On a eu la volonté de ne pas partir dans tous les sens. C’était plus facile pour nous aussi. Si on est seul à prendre une mesure, c’est plus complexe de la défendre. Par contre, si on est 19 à la prendre, on peut plus difficilement nous prendre pour des dingues. On n’a jamais eu de débat houleux au CORES (conseil régional de sécurité) et je pense que Rudi Vervoort a bien pris sa place. La gestion municipale a été très importante. Je pense que les gens aiment leur bourgmestre même s’il lui tombe dessus quand ça ne va pas. On a 200 appels pour 120.000 habitants donc ça va.

Comment se déroule la vaccination à Anderlecht?

On est dans la moyenne, voire un peu en dessous. Certaines communautés sont moins accessibles. Il y a aussi toute la fracture sociale et numérique. Des gens n’ont pas accès à l’information. On est allé au contact des quartiers. La Cocom a d’abord voulu faire du chiffre. Maintenant, on tente de toucher les personnes les plus éloignées de l’information avec des campagnes pour les 18 ans et plus sans rendez-vous pour tenter de vacciner un maximum.

Quel est votre état d’esprit aujourd’hui?

Je suis plus serein qu’il y a quelques semaines. On est dans une période de reprise économique, on revoit les amis. Je regarde les chiffres de contamination tous les jours et je ne suis pas inquiet.

Qu’est-ce qui a été le plus dur pour vous?

Le plus dur, c’est d’être le porte-parole de décisions dont on n’est pas le maître. Ceci dit, j’ai la chance de ne pas avoir été touché ni de près ni de loin par la maladie. Je ne me suis jamais senti seul lors de la prise de décision et j’ai continué à bien dormir.

Qu’est-ce qui vous a surpris?

Ce qui m’a surpris, c’est la capacité des pouvoirs publics à agir rapidement.
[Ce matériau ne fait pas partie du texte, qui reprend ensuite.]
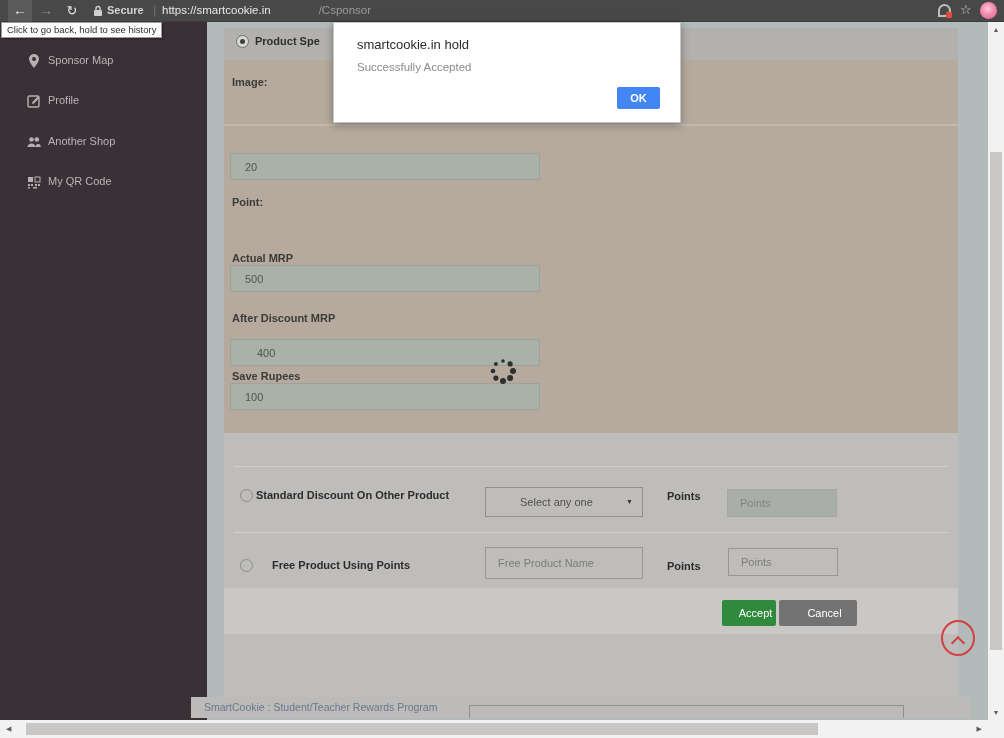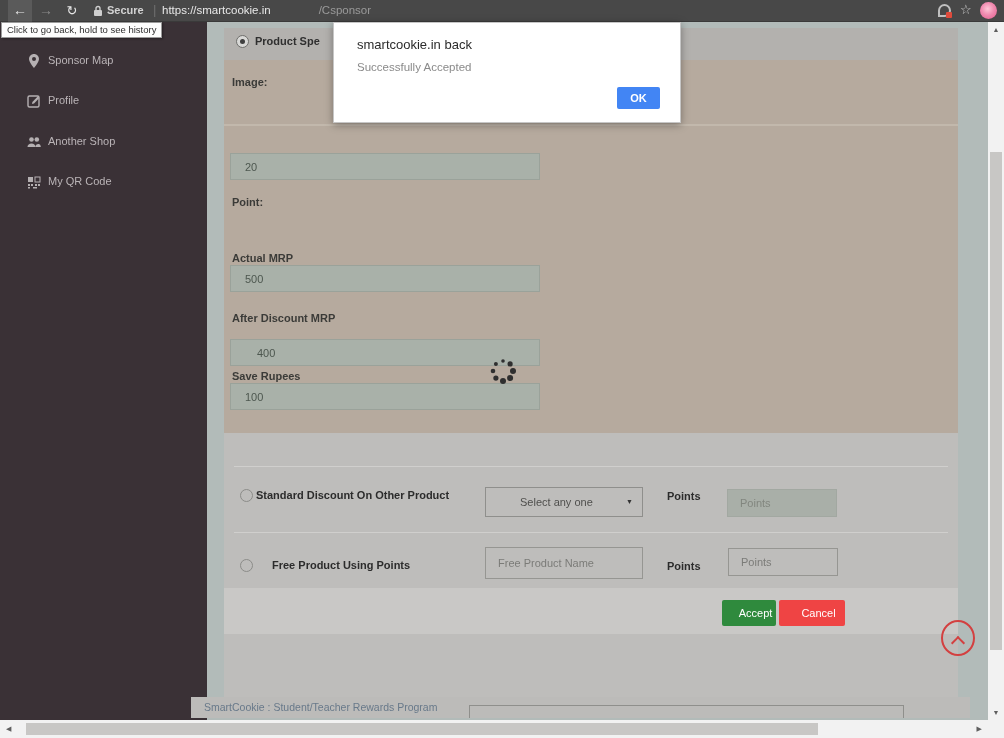--- a/index.html
+++ b/index.html
@@ -74,21 +74,21 @@
   .name-input { position:absolute; left:261px; width:158px; height:32px; background:transparent;
     border:1px solid #969692; font-size:11px; color:#787874; padding-left:12px;
     font-family:"Liberation Sans", sans-serif; }
   input::placeholder { color:#82867f; opacity:1; }
   .name-input::placeholder, .pts-input.outline::placeholder { color:#7b7b78; }
 
   .btn-band { position:absolute; left:0; top:560px; width:734px; height:46px; background:#c9c8c6; }
   .btn { position:absolute; top:12px; height:26px; border:none; color:#fff; font-size:11px;
     font-family:"Liberation Sans", sans-serif; border-radius:2px; cursor:pointer;padding-left:13px; }
   .btn.accept { left:498px; width:54px; background:#2f8a3d; }
-  .btn.cancel { left:555px; width:66px; background:#ef4444; }
+  .btn.cancel { left:555px; width:78px; background:#737373; }
 
   .purple-bar { position:absolute; left:0; top:648px; width:734px; height:21px;
     background:#7a3e92; overflow:hidden; }
   .purple-bar .ttl { position:absolute; left:14px; top:12px; color:#fff; font-weight:bold; font-size:13px; }
 
   
   .footer { position:absolute; left:191px; top:697px; width:779px; height:21px;
     background:#bcbbb9; overflow:hidden; z-index:6; }
   .footer .txt { position:absolute; left:13px; top:4px; font-size:10.5px; color:#68798a; }
   .footer .fbox { position:absolute; left:278px; top:8px; width:435px; height:30px;
@@ -267,16 +267,16 @@
   <div class="arr" style="bottom:4px;">▼</div>
 </div>
 <div class="hscroll">
   <div class="arr" style="left:6px;">◀</div>
   <div class="thumb"></div>
   <div class="arr" style="right:6px;">▶</div>
 </div>
 <div class="corner"></div>
 
 <div class="dialog">
-  <div class="title">smartcookie.in back</div>
+  <div class="title">smartcookie.in hold</div>
   <div class="msg">Successfully Accepted</div>
   <button class="ok">OK</button>
 </div>
 
 </body></html>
On a pu réquisitionner une morgue et des hôtels pour les sans-abris. C’était nouveau et rapide.

Qu’est-ce qui vous a choqué?

Ce qui m’a choqué, c’est le basculement de l’attitude envers le personnel soignant dans la première et la seconde vague. Entre les applaudissements et ensuite les personnes qu’on rejetait parce qu’elles pouvaient contaminer…

Qu’est-ce qui vous a manqué le plus?

Les congés. C’est un mandat prenant or il faut souffler de temps en temps. Là, ça n’a pas été possible. Je ne m’attendais pas à cela.

Est-ce que cette crise a changé quelque chose en vous?

Ça ne m’a pas changé. Par contre, je suis encore plus convaincu qu’il faut des politiques sociales organisées par les pouvoirs publics.